Besides springs, wearable drug delivery systems use many precision metal parts that support both mechanical and electromechanical functions.

Examples include:

• compression and constant-force springs
• electrical contact elements
• stamped and formed metal parts
• locking and safety mechanisms
• actuator engagement systems

Manufacturing these components requires tight dimensional tolerances, controlled materials, and scalable production processes.

At RPK Medical, we use spring engineering, precision stamping, and metal forming to make parts for advanced drug-delivery devices. Our engineers work closely with device developers to help with manufacturability, reliability, and system integration.

Engineering the Future of Wearable Drug Delivery

The next generation of drug delivery systems is moving toward:

• connected wearable devices
• sensor-enabled delivery systems
• adaptive flow control mechanisms
• hybrid mechanical and electromechanical architectures

Even with these advances, precision mechanical parts are still at the heart of device performance.

Reliable springs and small metal mechanisms make sure the device delivers consistent force, controlled drug delivery, and long-term reliability.

For companies developing wearable injectors, working early with specialized engineering partners helps solve key design challenges like force generation, miniaturization, manufacturability, and reliability.

At RPK Medical, we support these innovations by engineering and manufacturing precision springs and metal components for advanced drug delivery devices.

Frequently Asked Questions

What is an on-body drug delivery system?

An on-body drug delivery system is a wearable injector that adheres to the patient’s body and delivers a medication subcutaneously from an integrated reservoir or cartridge over a controlled period.

Why are high-viscosity biologics difficult to inject?

High-viscosity biologics create greater flow resistance during injection. This requires higher injection force and more precise control of flow rate, which increases the engineering complexity of drug delivery devices.

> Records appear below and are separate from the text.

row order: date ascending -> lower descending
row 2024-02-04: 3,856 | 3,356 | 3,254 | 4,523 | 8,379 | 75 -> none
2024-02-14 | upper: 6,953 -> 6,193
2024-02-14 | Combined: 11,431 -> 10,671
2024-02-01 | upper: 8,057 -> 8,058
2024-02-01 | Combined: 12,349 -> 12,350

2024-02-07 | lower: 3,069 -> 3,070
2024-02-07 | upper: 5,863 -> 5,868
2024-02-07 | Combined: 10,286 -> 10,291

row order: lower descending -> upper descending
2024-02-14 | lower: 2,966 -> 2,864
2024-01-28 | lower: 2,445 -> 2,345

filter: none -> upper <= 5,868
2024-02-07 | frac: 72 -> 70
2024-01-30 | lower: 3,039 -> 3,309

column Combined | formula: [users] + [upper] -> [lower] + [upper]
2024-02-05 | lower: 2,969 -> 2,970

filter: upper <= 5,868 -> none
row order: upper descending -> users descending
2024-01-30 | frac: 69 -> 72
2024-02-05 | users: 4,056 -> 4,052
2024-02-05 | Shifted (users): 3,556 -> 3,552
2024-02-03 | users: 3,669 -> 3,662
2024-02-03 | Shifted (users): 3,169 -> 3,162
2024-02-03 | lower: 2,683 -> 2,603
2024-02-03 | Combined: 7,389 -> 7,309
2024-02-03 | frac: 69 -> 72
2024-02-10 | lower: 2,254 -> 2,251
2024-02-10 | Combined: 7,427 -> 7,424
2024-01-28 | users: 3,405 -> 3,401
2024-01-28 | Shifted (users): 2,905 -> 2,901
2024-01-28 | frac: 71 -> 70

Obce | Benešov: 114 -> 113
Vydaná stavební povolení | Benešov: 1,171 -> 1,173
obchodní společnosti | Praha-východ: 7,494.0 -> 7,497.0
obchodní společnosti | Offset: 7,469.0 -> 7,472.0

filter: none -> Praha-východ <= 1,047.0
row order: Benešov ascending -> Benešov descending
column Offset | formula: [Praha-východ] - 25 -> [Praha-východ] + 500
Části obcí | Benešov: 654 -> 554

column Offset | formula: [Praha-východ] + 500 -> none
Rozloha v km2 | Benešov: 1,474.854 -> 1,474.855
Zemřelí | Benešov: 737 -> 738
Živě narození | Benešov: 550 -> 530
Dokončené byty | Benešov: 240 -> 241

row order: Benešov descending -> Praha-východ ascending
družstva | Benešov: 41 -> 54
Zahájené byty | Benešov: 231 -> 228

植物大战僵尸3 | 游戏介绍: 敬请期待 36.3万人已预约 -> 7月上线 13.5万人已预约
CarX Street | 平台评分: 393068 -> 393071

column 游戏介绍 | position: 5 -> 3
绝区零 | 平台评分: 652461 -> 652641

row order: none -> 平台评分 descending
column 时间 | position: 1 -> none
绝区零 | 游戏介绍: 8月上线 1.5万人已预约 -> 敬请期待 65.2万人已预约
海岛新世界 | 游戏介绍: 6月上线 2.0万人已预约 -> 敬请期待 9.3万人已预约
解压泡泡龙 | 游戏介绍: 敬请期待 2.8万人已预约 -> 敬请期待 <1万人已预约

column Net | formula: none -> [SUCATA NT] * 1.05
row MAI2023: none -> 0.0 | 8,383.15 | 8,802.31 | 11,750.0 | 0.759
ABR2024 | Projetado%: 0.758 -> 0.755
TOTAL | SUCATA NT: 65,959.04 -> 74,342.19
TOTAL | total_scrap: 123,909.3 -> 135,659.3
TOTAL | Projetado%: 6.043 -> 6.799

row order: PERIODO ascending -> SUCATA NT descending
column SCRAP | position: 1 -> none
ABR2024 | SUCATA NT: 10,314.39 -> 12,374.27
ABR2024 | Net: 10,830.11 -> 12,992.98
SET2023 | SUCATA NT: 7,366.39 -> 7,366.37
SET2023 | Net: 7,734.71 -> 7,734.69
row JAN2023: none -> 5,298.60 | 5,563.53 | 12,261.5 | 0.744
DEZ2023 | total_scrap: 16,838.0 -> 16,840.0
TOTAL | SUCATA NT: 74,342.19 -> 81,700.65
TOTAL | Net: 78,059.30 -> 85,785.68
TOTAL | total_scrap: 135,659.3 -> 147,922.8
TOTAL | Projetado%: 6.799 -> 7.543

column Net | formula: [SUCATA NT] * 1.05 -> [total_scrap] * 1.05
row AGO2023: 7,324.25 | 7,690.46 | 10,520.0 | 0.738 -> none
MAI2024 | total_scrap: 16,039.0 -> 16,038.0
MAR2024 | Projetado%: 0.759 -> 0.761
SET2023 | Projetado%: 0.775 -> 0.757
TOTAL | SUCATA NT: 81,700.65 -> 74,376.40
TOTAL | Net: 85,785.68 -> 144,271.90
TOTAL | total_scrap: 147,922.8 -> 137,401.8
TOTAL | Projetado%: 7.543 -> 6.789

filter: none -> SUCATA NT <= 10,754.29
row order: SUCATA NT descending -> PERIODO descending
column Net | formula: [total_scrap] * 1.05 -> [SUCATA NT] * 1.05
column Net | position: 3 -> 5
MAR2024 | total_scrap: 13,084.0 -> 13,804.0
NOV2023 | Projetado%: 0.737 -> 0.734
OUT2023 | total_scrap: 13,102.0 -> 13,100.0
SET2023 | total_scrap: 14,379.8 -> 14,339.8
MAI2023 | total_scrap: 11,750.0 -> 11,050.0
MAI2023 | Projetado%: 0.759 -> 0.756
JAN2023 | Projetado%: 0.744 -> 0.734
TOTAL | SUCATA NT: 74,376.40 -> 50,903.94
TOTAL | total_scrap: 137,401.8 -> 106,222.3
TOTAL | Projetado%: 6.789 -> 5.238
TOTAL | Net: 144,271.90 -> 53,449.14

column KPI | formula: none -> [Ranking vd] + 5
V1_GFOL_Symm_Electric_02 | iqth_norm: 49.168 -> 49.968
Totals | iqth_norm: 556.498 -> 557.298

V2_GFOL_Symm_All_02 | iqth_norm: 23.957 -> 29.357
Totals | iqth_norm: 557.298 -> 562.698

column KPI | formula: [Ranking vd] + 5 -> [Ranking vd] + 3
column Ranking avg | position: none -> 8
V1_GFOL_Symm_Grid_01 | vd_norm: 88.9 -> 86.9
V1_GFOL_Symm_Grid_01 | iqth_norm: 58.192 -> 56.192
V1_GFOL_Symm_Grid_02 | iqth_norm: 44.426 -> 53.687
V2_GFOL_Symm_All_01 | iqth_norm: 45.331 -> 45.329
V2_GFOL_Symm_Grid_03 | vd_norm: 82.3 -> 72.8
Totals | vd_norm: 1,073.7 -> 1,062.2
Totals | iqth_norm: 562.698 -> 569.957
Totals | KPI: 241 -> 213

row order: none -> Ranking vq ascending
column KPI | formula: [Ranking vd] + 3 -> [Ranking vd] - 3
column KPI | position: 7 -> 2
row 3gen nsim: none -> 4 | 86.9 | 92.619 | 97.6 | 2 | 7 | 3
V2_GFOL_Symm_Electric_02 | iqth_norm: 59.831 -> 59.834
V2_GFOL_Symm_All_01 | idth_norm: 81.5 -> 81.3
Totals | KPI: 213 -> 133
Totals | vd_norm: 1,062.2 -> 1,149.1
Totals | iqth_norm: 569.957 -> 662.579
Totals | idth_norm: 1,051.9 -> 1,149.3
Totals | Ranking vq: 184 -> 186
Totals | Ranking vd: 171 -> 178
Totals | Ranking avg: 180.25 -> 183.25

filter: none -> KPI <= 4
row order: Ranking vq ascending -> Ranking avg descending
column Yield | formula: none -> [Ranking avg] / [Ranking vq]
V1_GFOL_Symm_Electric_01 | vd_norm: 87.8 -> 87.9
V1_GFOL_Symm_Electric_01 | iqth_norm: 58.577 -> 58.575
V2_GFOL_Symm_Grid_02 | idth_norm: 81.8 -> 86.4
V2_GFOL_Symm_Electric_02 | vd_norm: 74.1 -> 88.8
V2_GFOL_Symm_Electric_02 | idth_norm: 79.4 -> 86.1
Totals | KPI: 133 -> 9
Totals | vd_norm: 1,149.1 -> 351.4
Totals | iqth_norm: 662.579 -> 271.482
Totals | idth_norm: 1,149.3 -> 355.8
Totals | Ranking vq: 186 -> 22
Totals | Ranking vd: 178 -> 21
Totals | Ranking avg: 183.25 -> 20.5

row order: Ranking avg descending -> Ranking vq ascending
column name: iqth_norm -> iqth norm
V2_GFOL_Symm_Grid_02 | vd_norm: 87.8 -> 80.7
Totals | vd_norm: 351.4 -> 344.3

What is the difference between an autoinjector and a wearable injector?

Autoinjectors are handheld devices typically used for small-volume injections delivered within seconds. Wearable injectors, such as OBDS devices, adhere to the body and deliver larger volumes over several minutes.

Why are constant-force springs used in wearable injectors?

Constant-force springs maintain a stable force throughout the entire delivery stroke. This helps ensure consistent flow rate, controlled injection performance, and reliable dose delivery.

What metal components are used in drug delivery devices?

Drug delivery devices often incorporate metal components such as springs, electrical contacts, stamped parts, locking mechanisms, and actuator elements that support the device’s mechanical and electromechanical functions.

How does RPK Medical support drug delivery device manufacturers?

RPK Medical supports device developers by engineering and manufacturing precision springs, stamped metal parts, and bent components for drug delivery devices, helping ensure reliable performance and scalable manufacturing.